BRIEF -
Type out each entry exactly as it appears, but keep every image out.

━━━━━━━━━━━━━━━━

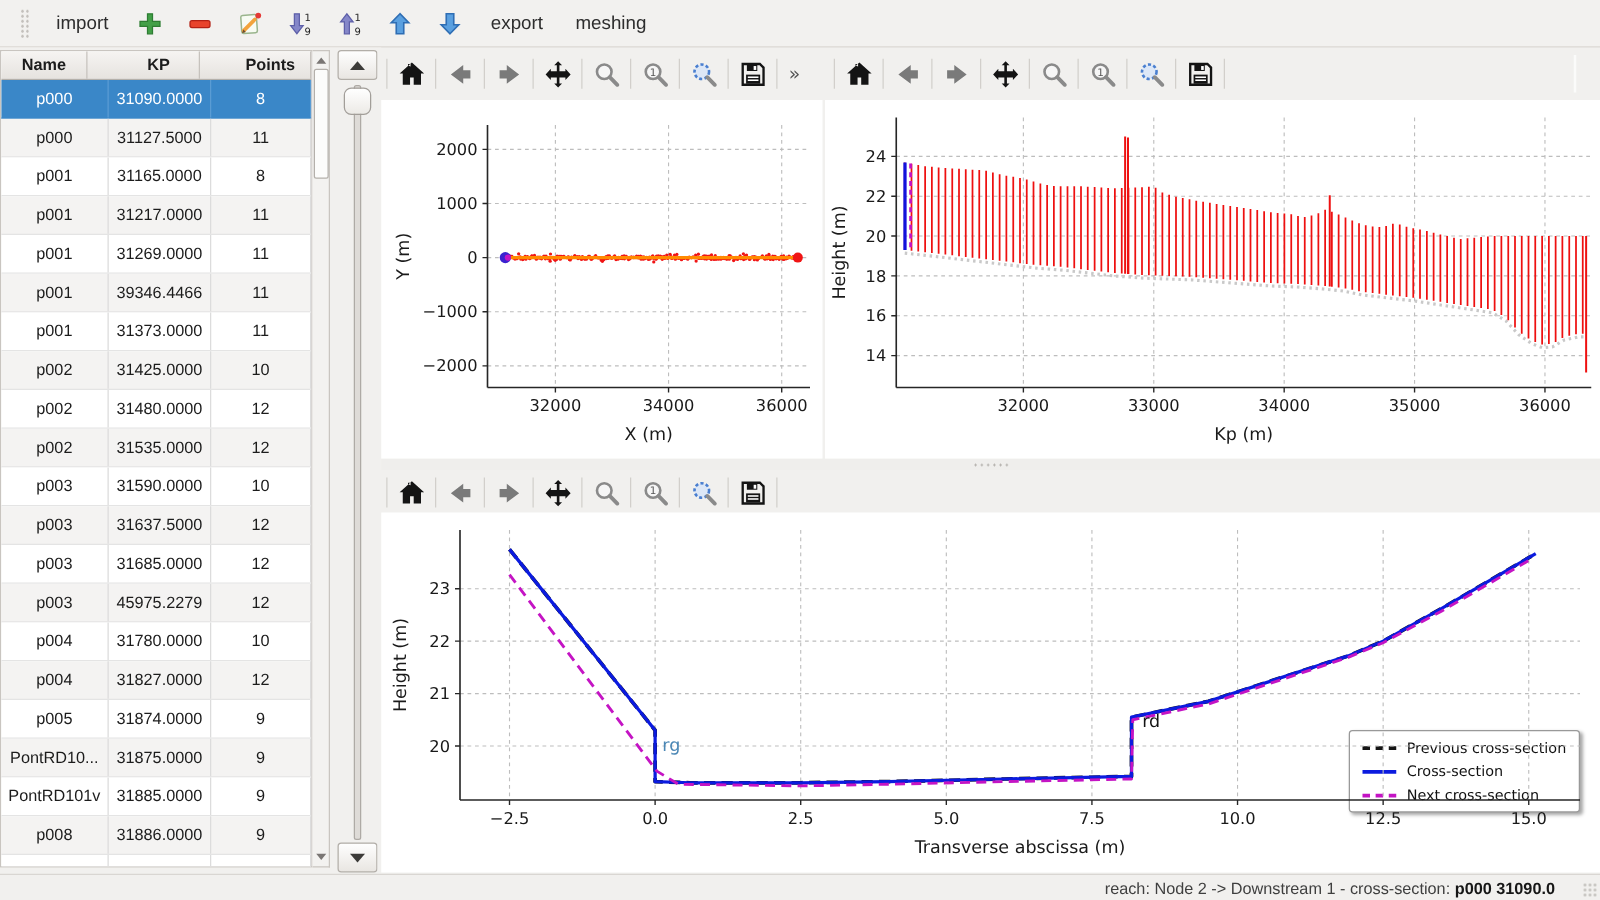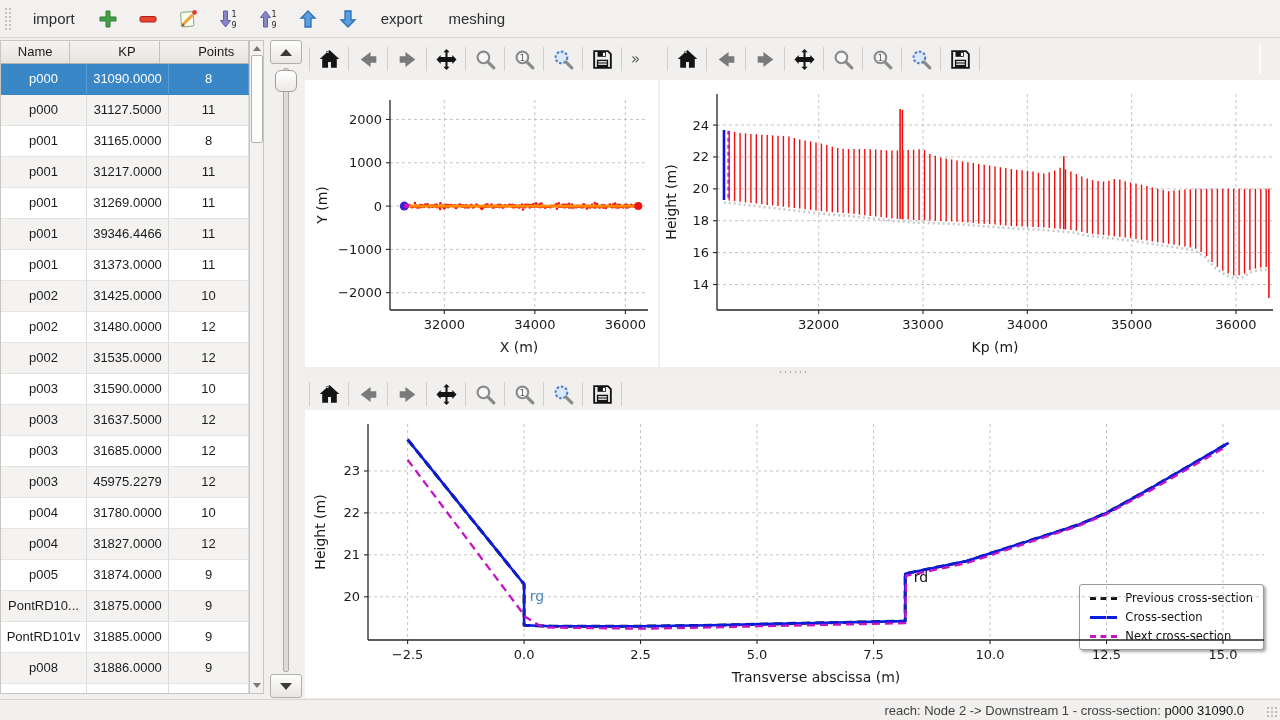--- a/index.html
+++ b/index.html
@@ -7,7 +7,7 @@
   .abs{position:absolute;}
   
   #topbar{left:0;top:0;width:1280px;height:38px;background:#f2f1ef;border-bottom:1px solid #dbd8d4;
-    display:flex;align-items:center;gap:6px;padding-left:4px;box-sizing:border-box;}
+    display:flex;align-items:center;gap:6px;padding-left:16px;box-sizing:border-box;}
   #topbar .grip{width:7px;height:24px;background-image:radial-gradient(#c3c0bc 1px,transparent 1.2px);
     background-size:4px 4px;margin-right:6px;}
   .tbtn{border:none;background:transparent;font:15px "Liberation Sans","DejaVu Sans",sans-serif;

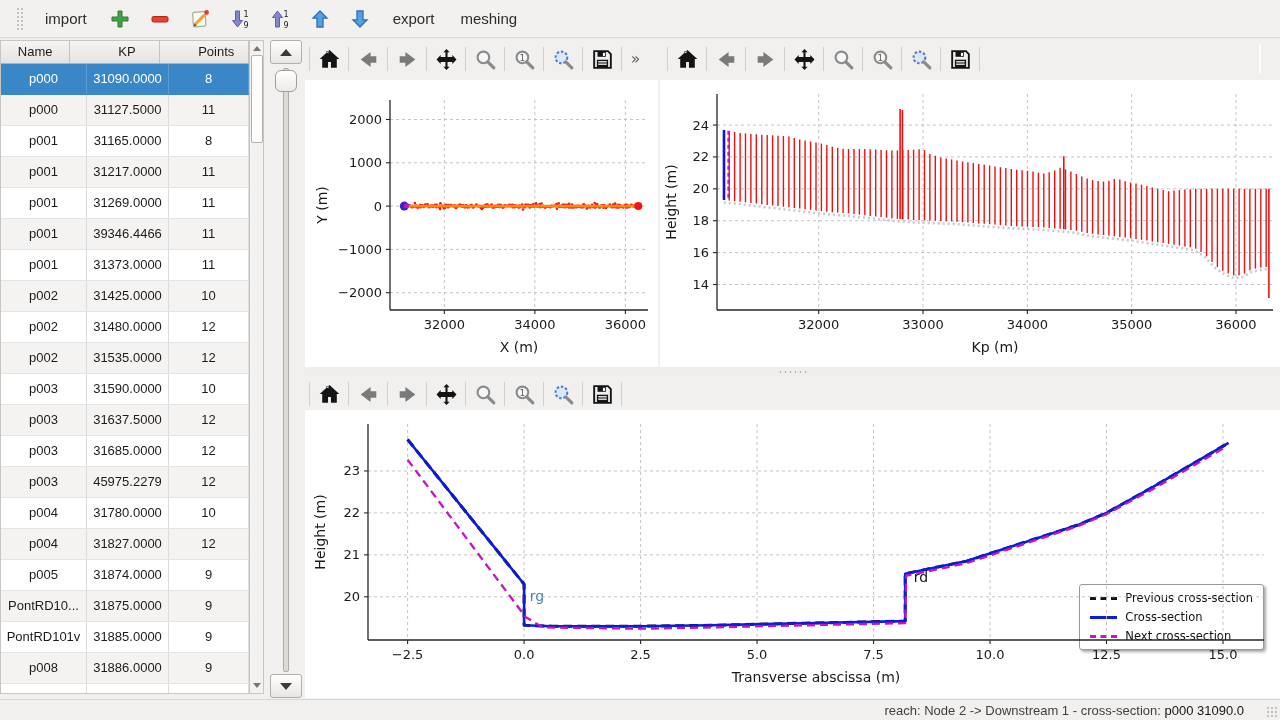--- a/index.html
+++ b/index.html
@@ -24,7 +24,7 @@
   .tcell{text-align:center;border-right:1px solid #dcdcdc;overflow:hidden;white-space:nowrap;box-sizing:border-box;}
   .trow.sel .tcell{border-right:1px solid #5a9cd4;}
   .c0{width:86px;} .c1{width:82px;} .c2{width:80px;}
-  #thead{display:flex;height:22px;line-height:21px;font-weight:normal;
+  #thead{display:flex;height:22px;line-height:21px;font-weight:bold;
     background:linear-gradient(#f6f4f2,#e6e3df);border-bottom:1px solid #b4b0aa;gap:24px;}
   #thead .tcell{border-right:1px solid #c6c2bd;}
   

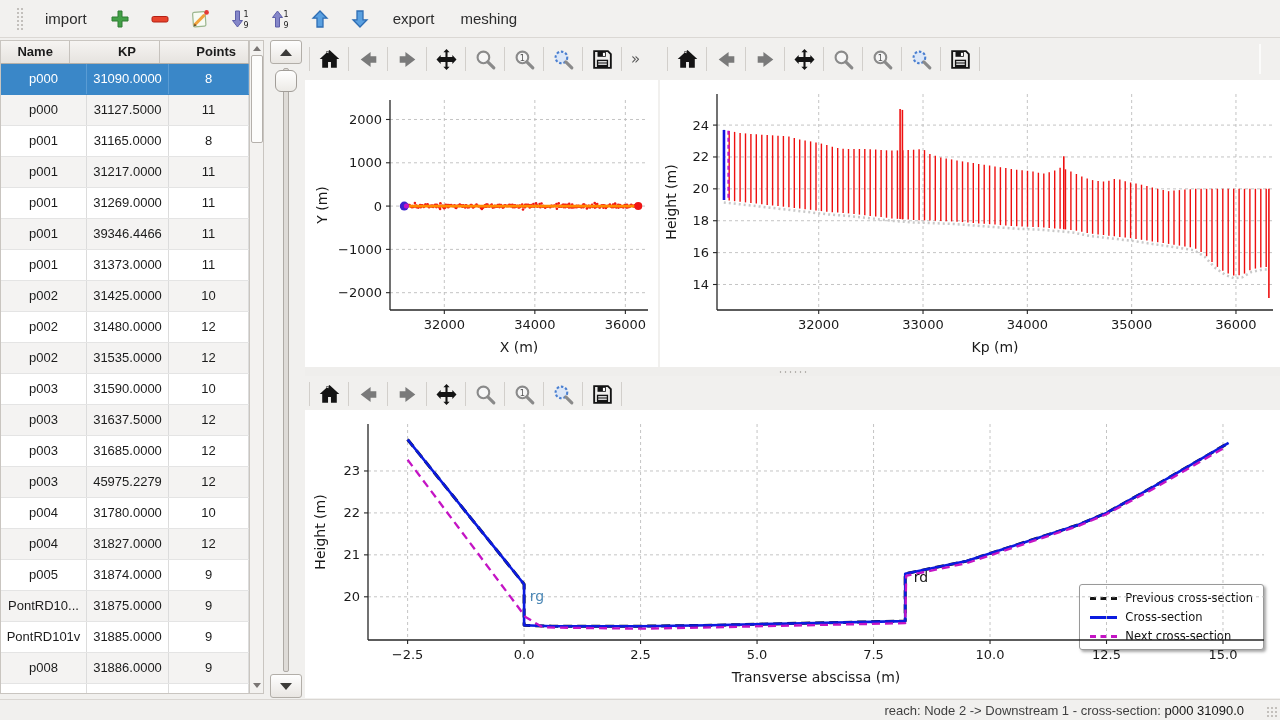--- a/index.html
+++ b/index.html
@@ -76,7 +76,7 @@
   #statusbar{left:0;top:699px;width:1280px;height:21px;background:#f1f0ee;border-top:1px solid #d9d6d2;
     box-sizing:border-box;font-size:13px;color:#3f3f3f;display:flex;align-items:center;justify-content:flex-end;}
   #status-text{margin-right:36px;white-space:pre;}
-  #status-value{font-weight:normal;color:#161616;}
+  #status-value{font-weight:bold;color:#161616;}
   #grip-corner{position:absolute;right:2px;bottom:2px;width:12px;height:12px;
     background-image:radial-gradient(#c3c0bc 1px,transparent 1.2px);background-size:4px 4px;}
   #tb2-endsep{left:1259px;top:44px;width:2px;height:30px;background:#fbfbfa;}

━━━━━━━━━━━━━━━━

RESPONSE BELOW -
--- a/index.html
+++ b/index.html
@@ -7,7 +7,7 @@
   .abs{position:absolute;}
   
   #topbar{left:0;top:0;width:1280px;height:38px;background:#f2f1ef;border-bottom:1px solid #dbd8d4;
-    display:flex;align-items:center;gap:6px;padding-left:4px;box-sizing:border-box;}
+    display:flex;align-items:center;gap:6px;padding-left:16px;box-sizing:border-box;}
   #topbar .grip{width:7px;height:24px;background-image:radial-gradient(#c3c0bc 1px,transparent 1.2px);
     background-size:4px 4px;margin-right:6px;}
   .tbtn{border:none;background:transparent;font:15px "Liberation Sans","DejaVu Sans",sans-serif;

--- a/index.html
+++ b/index.html
@@ -24,7 +24,7 @@
   .tcell{text-align:center;border-right:1px solid #dcdcdc;overflow:hidden;white-space:nowrap;box-sizing:border-box;}
   .trow.sel .tcell{border-right:1px solid #5a9cd4;}
   .c0{width:86px;} .c1{width:82px;} .c2{width:80px;}
-  #thead{display:flex;height:22px;line-height:21px;font-weight:normal;
+  #thead{display:flex;height:22px;line-height:21px;font-weight:bold;
     background:linear-gradient(#f6f4f2,#e6e3df);border-bottom:1px solid #b4b0aa;gap:24px;}
   #thead .tcell{border-right:1px solid #c6c2bd;}
   

--- a/index.html
+++ b/index.html
@@ -76,7 +76,7 @@
   #statusbar{left:0;top:699px;width:1280px;height:21px;background:#f1f0ee;border-top:1px solid #d9d6d2;
     box-sizing:border-box;font-size:13px;color:#3f3f3f;display:flex;align-items:center;justify-content:flex-end;}
   #status-text{margin-right:36px;white-space:pre;}
-  #status-value{font-weight:normal;color:#161616;}
+  #status-value{font-weight:bold;color:#161616;}
   #grip-corner{position:absolute;right:2px;bottom:2px;width:12px;height:12px;
     background-image:radial-gradient(#c3c0bc 1px,transparent 1.2px);background-size:4px 4px;}
   #tb2-endsep{left:1259px;top:44px;width:2px;height:30px;background:#fbfbfa;}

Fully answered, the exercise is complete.